*SOURCE DATA*:

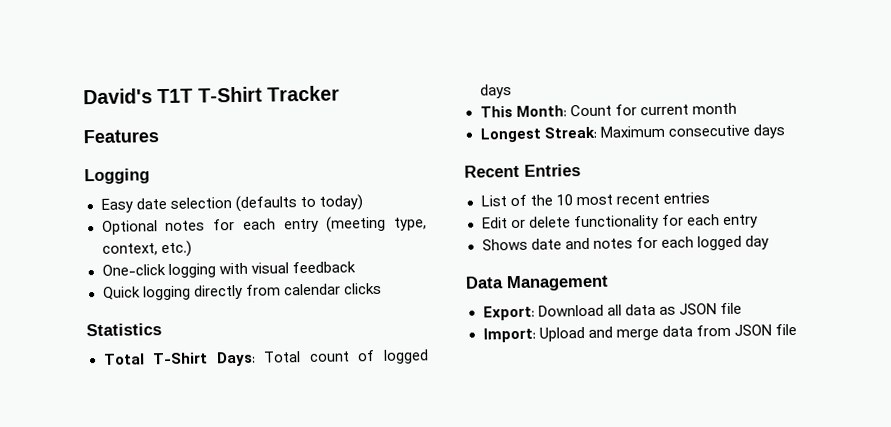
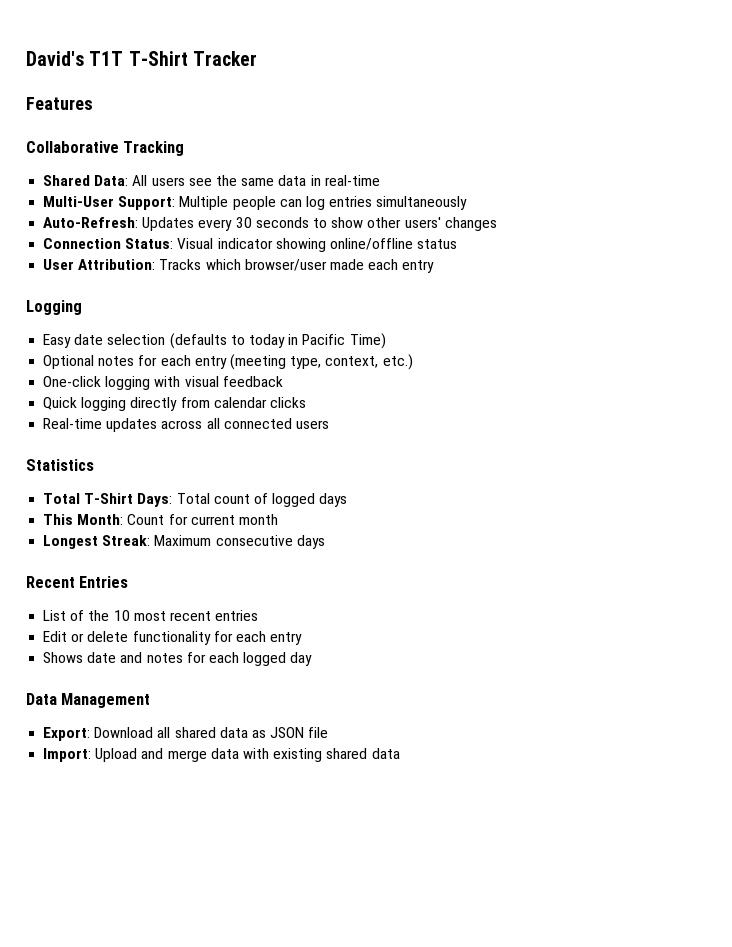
+ Collaborative Tracking
+ Shared Data: All users see the same data in real-time
+ Multi-User Support: Multiple people can log entries simultaneously
+ Auto-Refresh: Updates every 30 seconds to show other users' changes
+ Connection Status: Visual indicator showing online/offline status
+ User Attribution: Tracks which browser/user made each entry
- Easy date selection (defaults to today)
+ Easy date selection (defaults to today in Pacific Time)
+ Real-time updates across all connected users
- Export: Download all data as JSON file
+ Export: Download all shared data as JSON file
- Import: Upload and merge data from JSON file
+ Import: Upload and merge data with existing shared data

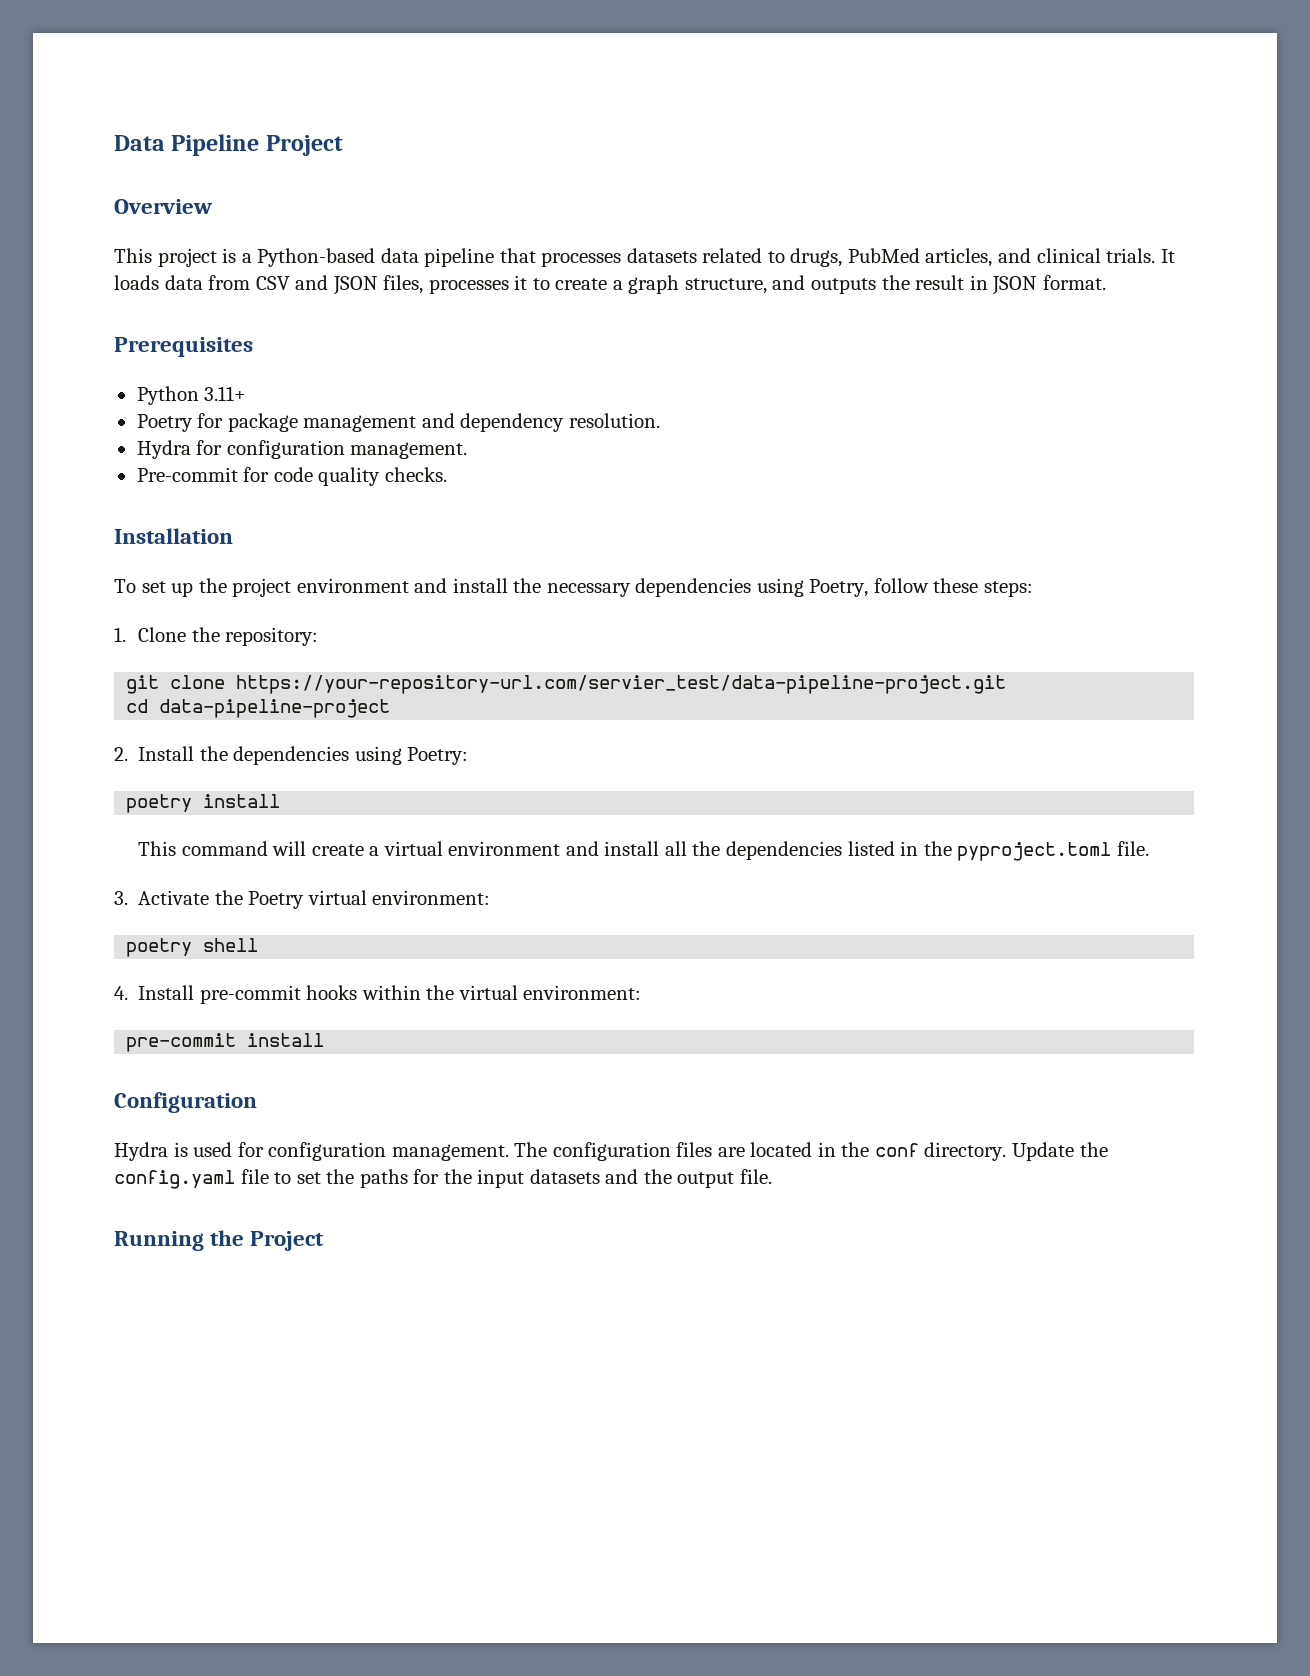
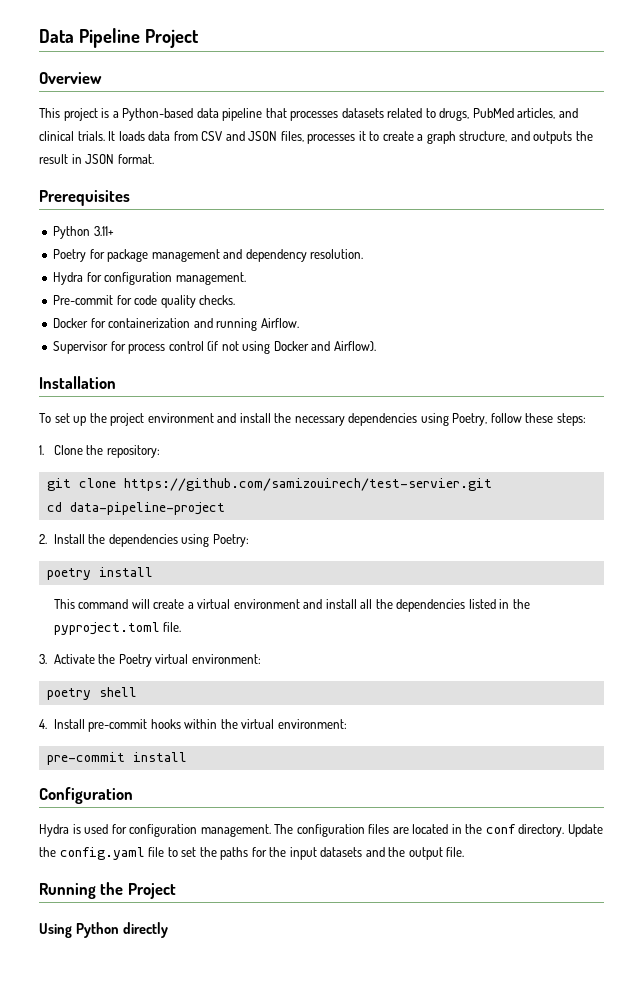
+ Docker for containerization and running Airflow.
+ Supervisor for process control (if not using Docker and Airflow).
- git clone https://your-repository-url.com/servier_test/data-pipeline-project.git
+ git clone https://github.com/samizouirech/test-servier.git
+ Using Python directly

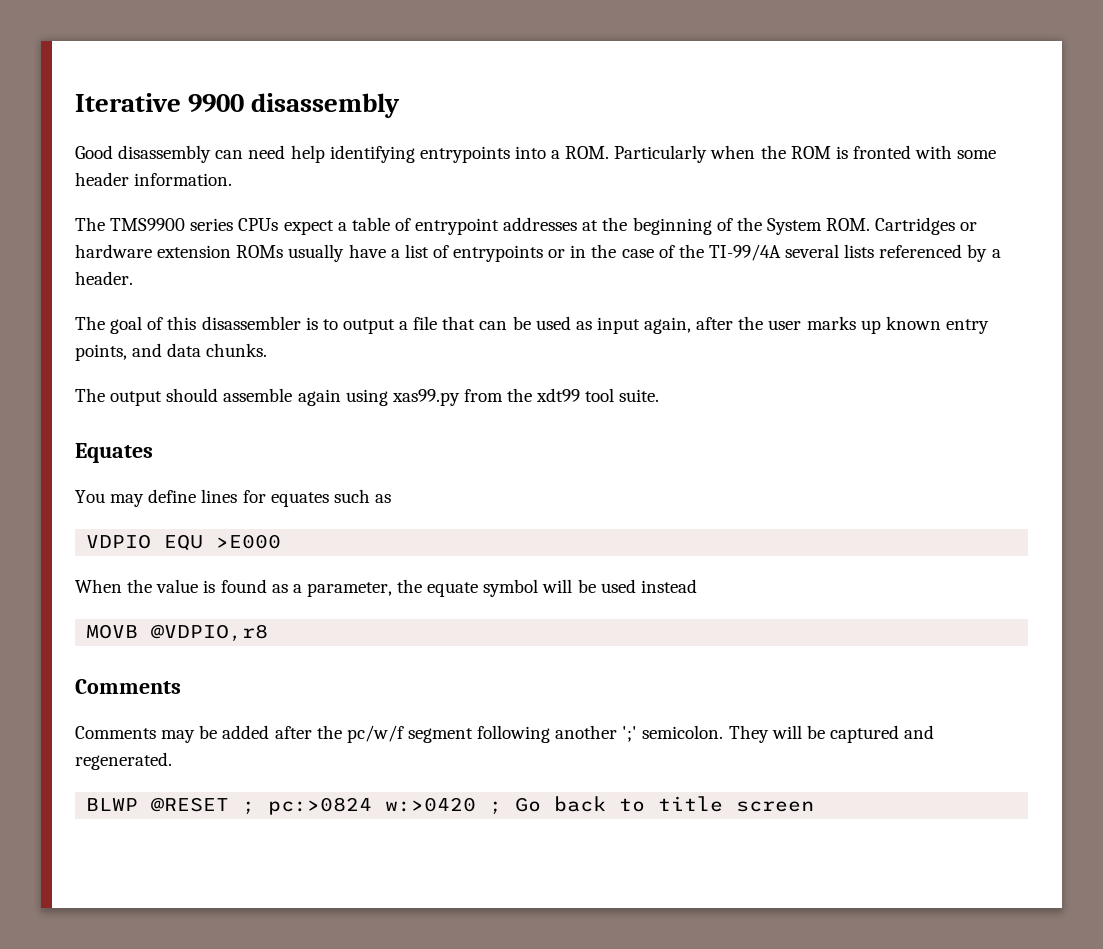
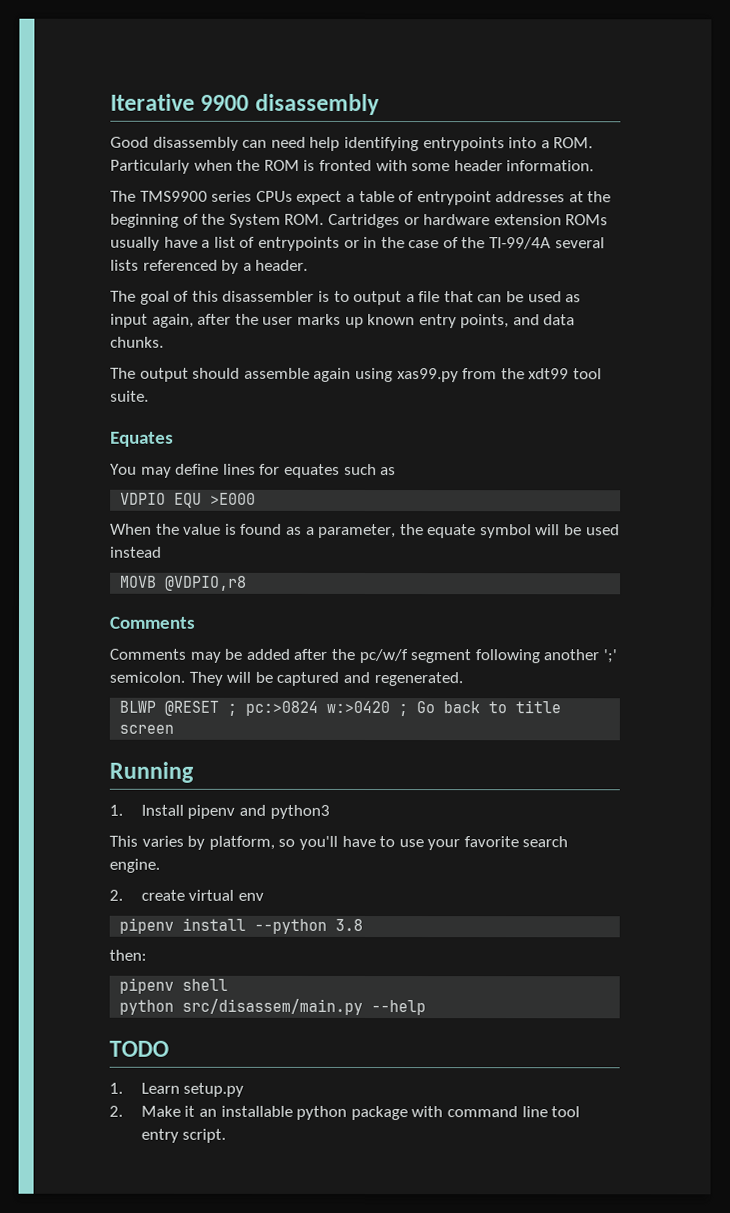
+ Running
+ 1. Install pipenv and python3
+ This varies by platform, so you'll have to use your favorite search engine.
+ 2. create virtual env
+ pipenv install --python 3.8
+ then:
+ pipenv shell
+ python src/disassem/main.py --help
+ TODO
+ 1. Learn setup.py
+ 2. Make it an installable python package with command line tool entry script.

*WHAT TO PRODUCE*:
Your copy should hold only the lines above from the one containing "git clone https://github.com/samizouirech/test-servier.git" through the one containing "1. Learn setup.py", exactly as written and free of pictures.

*TASK SOLUTION*:
+ git clone https://github.com/samizouirech/test-servier.git
+ Using Python directly

+ Running
+ 1. Install pipenv and python3
+ This varies by platform, so you'll have to use your favorite search engine.
+ 2. create virtual env
+ pipenv install --python 3.8
+ then:
+ pipenv shell
+ python src/disassem/main.py --help
+ TODO
+ 1. Learn setup.py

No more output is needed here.